### TO DO
So long as no pictures are carried over, output the records below exactly.

### DATA UNDER STUDY
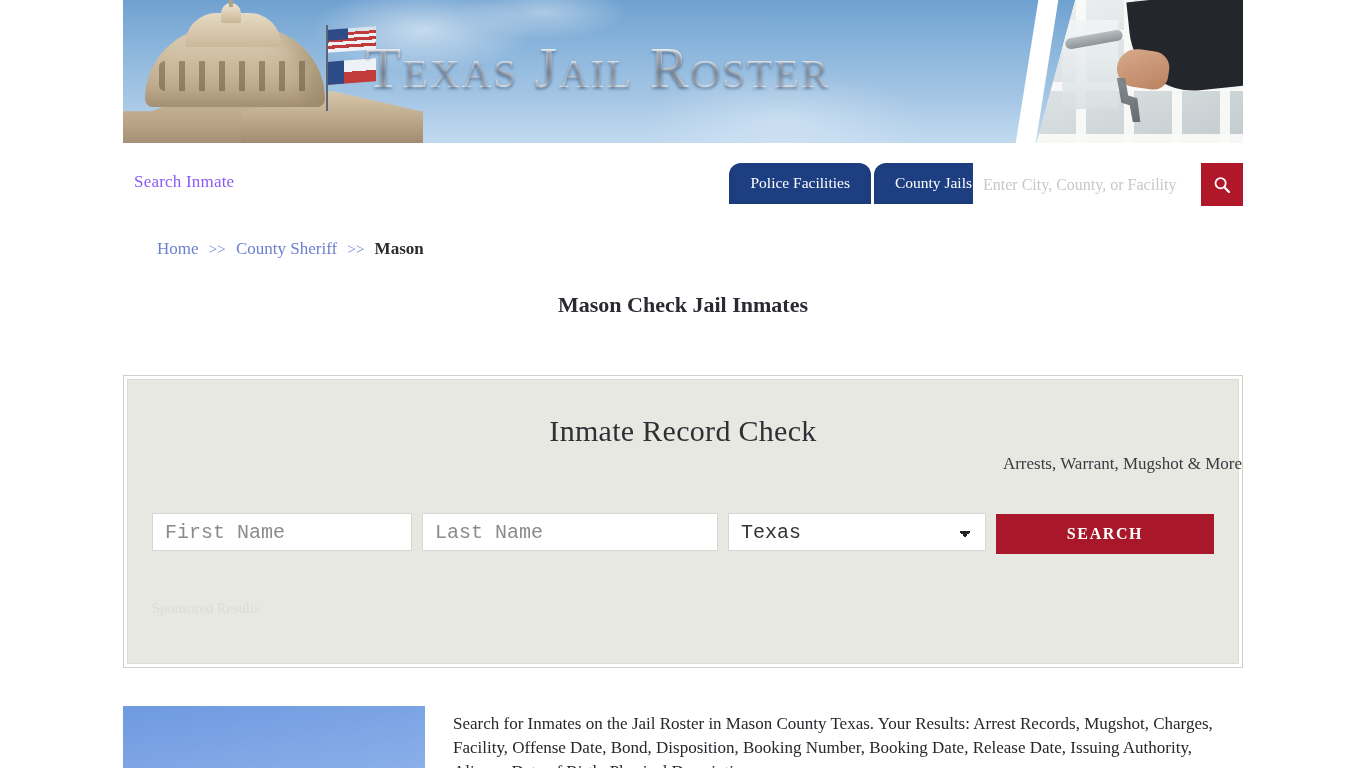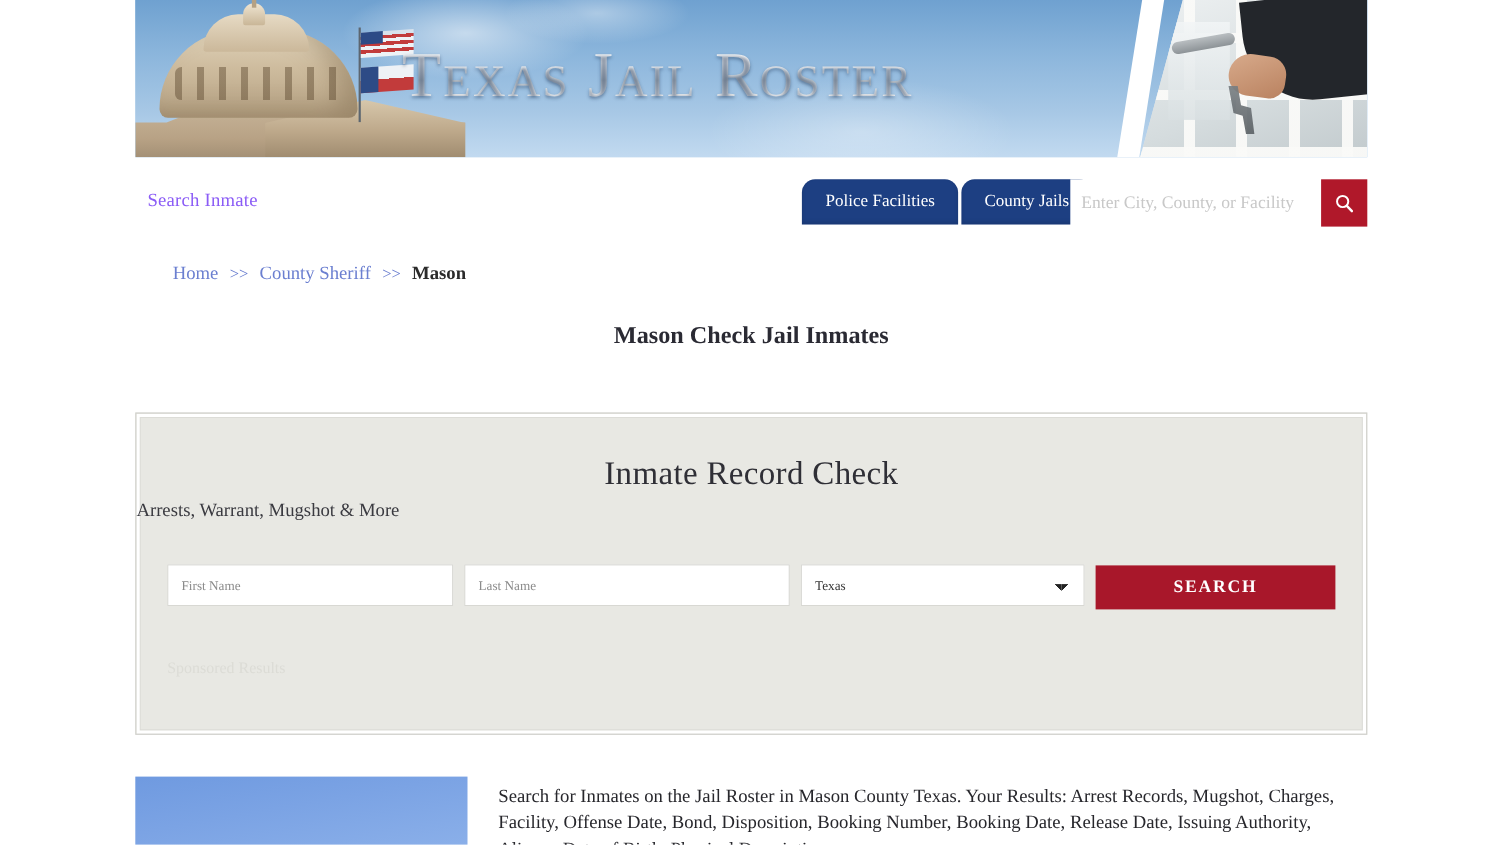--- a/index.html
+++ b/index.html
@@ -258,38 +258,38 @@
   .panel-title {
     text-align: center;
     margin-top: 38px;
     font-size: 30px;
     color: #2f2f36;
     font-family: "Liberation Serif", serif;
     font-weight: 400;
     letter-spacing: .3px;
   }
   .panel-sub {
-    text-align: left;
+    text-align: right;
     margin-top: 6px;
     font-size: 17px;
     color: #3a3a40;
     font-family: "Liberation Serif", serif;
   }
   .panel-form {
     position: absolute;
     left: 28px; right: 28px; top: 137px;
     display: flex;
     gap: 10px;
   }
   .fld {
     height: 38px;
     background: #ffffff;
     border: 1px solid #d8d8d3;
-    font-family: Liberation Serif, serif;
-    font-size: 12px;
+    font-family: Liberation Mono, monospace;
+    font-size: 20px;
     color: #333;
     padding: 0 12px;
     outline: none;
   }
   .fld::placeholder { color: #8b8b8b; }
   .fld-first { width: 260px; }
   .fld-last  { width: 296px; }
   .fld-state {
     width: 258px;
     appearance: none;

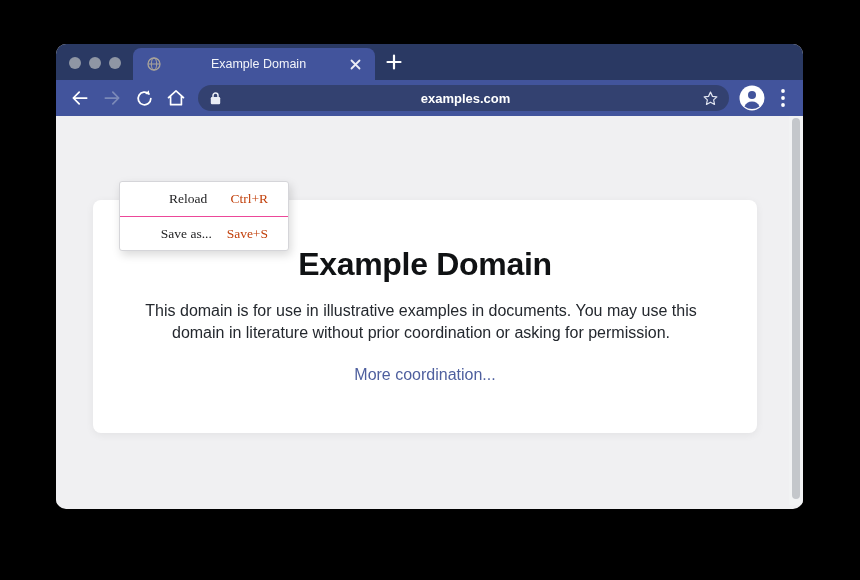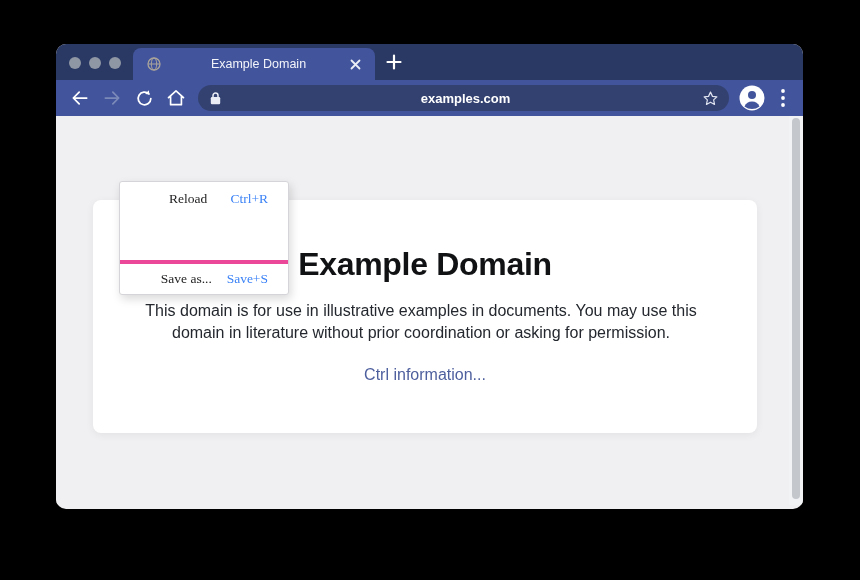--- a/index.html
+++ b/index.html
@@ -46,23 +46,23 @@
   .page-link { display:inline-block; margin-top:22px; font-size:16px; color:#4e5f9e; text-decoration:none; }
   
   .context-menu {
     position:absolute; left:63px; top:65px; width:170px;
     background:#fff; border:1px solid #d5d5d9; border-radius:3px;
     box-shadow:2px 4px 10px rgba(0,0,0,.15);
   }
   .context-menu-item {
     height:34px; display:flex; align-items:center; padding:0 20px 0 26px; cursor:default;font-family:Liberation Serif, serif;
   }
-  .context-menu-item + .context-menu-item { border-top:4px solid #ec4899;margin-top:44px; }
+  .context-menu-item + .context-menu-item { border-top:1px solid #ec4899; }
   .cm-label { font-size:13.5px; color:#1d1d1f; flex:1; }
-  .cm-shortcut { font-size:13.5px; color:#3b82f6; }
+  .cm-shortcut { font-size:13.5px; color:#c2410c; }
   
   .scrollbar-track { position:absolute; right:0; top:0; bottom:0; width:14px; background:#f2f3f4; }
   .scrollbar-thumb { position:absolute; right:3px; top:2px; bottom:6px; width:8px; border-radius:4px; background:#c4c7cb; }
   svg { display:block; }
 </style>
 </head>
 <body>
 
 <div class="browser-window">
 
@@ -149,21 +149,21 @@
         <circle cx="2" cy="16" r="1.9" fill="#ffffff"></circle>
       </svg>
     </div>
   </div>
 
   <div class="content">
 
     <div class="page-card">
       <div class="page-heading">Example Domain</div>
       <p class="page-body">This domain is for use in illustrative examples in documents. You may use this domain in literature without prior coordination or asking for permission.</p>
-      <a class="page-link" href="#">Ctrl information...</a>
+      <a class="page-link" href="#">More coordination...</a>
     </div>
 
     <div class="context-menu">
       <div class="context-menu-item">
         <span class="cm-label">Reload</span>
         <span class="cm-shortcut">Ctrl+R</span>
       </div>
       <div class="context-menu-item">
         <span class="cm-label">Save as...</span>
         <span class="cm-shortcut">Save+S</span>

### COMPLETED EXERCISE
--- a/index.html
+++ b/index.html
@@ -258,38 +258,38 @@
   .panel-title {
     text-align: center;
     margin-top: 38px;
     font-size: 30px;
     color: #2f2f36;
     font-family: "Liberation Serif", serif;
     font-weight: 400;
     letter-spacing: .3px;
   }
   .panel-sub {
-    text-align: left;
+    text-align: right;
     margin-top: 6px;
     font-size: 17px;
     color: #3a3a40;
     font-family: "Liberation Serif", serif;
   }
   .panel-form {
     position: absolute;
     left: 28px; right: 28px; top: 137px;
     display: flex;
     gap: 10px;
   }
   .fld {
     height: 38px;
     background: #ffffff;
     border: 1px solid #d8d8d3;
-    font-family: Liberation Serif, serif;
-    font-size: 12px;
+    font-family: Liberation Mono, monospace;
+    font-size: 20px;
     color: #333;
     padding: 0 12px;
     outline: none;
   }
   .fld::placeholder { color: #8b8b8b; }
   .fld-first { width: 260px; }
   .fld-last  { width: 296px; }
   .fld-state {
     width: 258px;
     appearance: none;

--- a/index.html
+++ b/index.html
@@ -46,23 +46,23 @@
   .page-link { display:inline-block; margin-top:22px; font-size:16px; color:#4e5f9e; text-decoration:none; }
   
   .context-menu {
     position:absolute; left:63px; top:65px; width:170px;
     background:#fff; border:1px solid #d5d5d9; border-radius:3px;
     box-shadow:2px 4px 10px rgba(0,0,0,.15);
   }
   .context-menu-item {
     height:34px; display:flex; align-items:center; padding:0 20px 0 26px; cursor:default;font-family:Liberation Serif, serif;
   }
-  .context-menu-item + .context-menu-item { border-top:4px solid #ec4899;margin-top:44px; }
+  .context-menu-item + .context-menu-item { border-top:1px solid #ec4899; }
   .cm-label { font-size:13.5px; color:#1d1d1f; flex:1; }
-  .cm-shortcut { font-size:13.5px; color:#3b82f6; }
+  .cm-shortcut { font-size:13.5px; color:#c2410c; }
   
   .scrollbar-track { position:absolute; right:0; top:0; bottom:0; width:14px; background:#f2f3f4; }
   .scrollbar-thumb { position:absolute; right:3px; top:2px; bottom:6px; width:8px; border-radius:4px; background:#c4c7cb; }
   svg { display:block; }
 </style>
 </head>
 <body>
 
 <div class="browser-window">
 
@@ -149,21 +149,21 @@
         <circle cx="2" cy="16" r="1.9" fill="#ffffff"></circle>
       </svg>
     </div>
   </div>
 
   <div class="content">
 
     <div class="page-card">
       <div class="page-heading">Example Domain</div>
       <p class="page-body">This domain is for use in illustrative examples in documents. You may use this domain in literature without prior coordination or asking for permission.</p>
-      <a class="page-link" href="#">Ctrl information...</a>
+      <a class="page-link" href="#">More coordination...</a>
     </div>
 
     <div class="context-menu">
       <div class="context-menu-item">
         <span class="cm-label">Reload</span>
         <span class="cm-shortcut">Ctrl+R</span>
       </div>
       <div class="context-menu-item">
         <span class="cm-label">Save as...</span>
         <span class="cm-shortcut">Save+S</span>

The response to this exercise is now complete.